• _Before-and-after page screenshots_
_ _ _ _ _ _ _
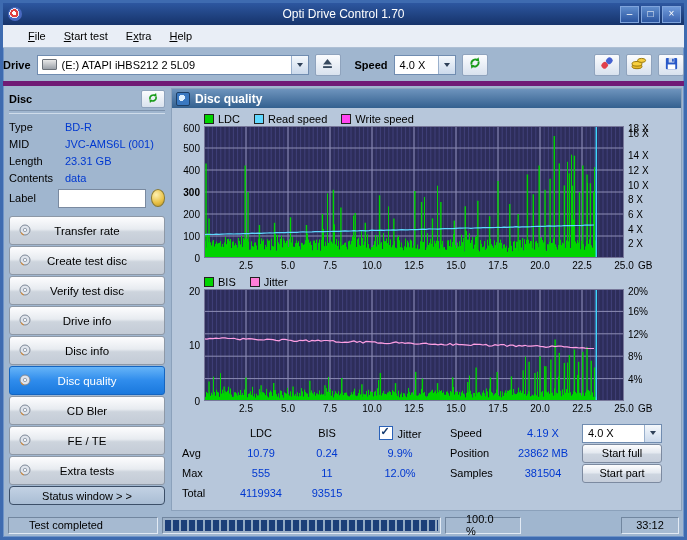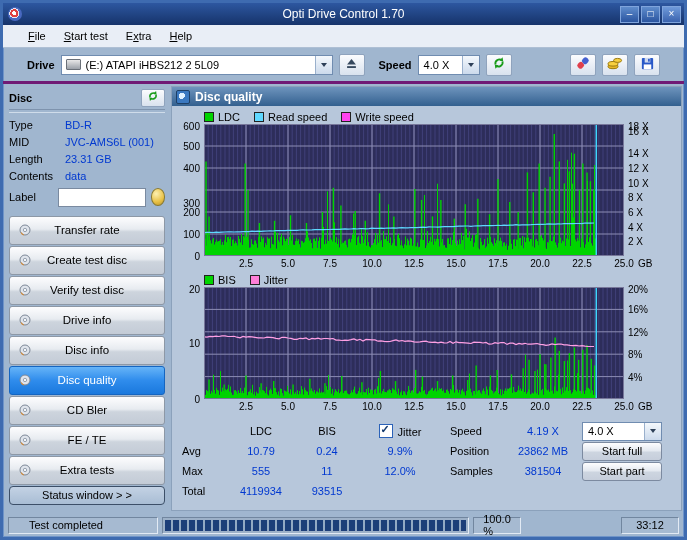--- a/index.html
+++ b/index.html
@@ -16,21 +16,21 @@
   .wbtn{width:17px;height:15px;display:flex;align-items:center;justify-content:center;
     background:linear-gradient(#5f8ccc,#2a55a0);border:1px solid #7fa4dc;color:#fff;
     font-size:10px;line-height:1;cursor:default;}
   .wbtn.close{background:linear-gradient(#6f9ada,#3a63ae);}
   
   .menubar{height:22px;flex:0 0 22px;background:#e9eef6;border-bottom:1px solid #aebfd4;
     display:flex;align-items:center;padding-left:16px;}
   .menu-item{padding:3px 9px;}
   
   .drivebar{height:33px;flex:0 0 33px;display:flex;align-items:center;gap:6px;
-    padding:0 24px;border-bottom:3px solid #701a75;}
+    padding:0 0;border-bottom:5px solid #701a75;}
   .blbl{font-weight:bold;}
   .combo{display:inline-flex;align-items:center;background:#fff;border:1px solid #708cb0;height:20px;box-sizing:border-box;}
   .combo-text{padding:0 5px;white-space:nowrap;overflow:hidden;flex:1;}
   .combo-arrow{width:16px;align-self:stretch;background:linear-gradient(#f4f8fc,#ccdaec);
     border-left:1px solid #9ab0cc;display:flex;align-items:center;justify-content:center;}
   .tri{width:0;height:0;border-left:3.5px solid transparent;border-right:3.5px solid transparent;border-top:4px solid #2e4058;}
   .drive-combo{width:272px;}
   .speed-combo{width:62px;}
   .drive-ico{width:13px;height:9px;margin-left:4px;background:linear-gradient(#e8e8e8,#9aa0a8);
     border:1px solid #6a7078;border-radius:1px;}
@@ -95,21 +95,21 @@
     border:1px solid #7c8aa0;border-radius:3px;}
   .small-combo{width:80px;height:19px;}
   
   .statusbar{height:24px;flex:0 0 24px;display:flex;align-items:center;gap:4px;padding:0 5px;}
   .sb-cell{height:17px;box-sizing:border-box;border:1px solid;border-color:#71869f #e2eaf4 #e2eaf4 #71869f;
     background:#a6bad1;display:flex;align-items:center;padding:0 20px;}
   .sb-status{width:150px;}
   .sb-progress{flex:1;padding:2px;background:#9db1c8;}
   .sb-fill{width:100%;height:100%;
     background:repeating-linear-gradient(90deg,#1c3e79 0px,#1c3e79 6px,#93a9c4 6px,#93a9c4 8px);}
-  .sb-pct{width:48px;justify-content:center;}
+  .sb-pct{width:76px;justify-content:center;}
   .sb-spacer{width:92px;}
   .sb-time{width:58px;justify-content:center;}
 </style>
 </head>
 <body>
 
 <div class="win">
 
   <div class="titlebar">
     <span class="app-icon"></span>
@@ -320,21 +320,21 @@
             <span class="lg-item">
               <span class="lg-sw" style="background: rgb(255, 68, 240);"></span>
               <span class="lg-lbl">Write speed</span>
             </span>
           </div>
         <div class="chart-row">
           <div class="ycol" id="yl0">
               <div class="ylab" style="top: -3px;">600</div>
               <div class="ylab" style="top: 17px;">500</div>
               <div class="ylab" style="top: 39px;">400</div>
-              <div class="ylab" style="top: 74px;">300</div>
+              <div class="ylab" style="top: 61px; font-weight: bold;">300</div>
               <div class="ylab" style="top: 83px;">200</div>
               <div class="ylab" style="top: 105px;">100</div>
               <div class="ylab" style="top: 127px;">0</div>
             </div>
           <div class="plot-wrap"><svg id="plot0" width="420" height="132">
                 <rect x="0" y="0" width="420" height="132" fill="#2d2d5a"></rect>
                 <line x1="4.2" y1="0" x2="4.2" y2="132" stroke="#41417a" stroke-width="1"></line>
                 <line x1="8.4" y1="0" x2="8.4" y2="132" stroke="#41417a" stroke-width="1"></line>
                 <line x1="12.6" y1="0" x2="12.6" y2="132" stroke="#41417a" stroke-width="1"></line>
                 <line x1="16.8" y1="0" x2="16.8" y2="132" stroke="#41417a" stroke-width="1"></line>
_ _ _ _ _ _ _
• _Task prompt_
Reproduce each line above that contains "speed".

• _Solution for this task_
   .speed-combo{width:62px;}
               <span class="lg-lbl">Write speed</span>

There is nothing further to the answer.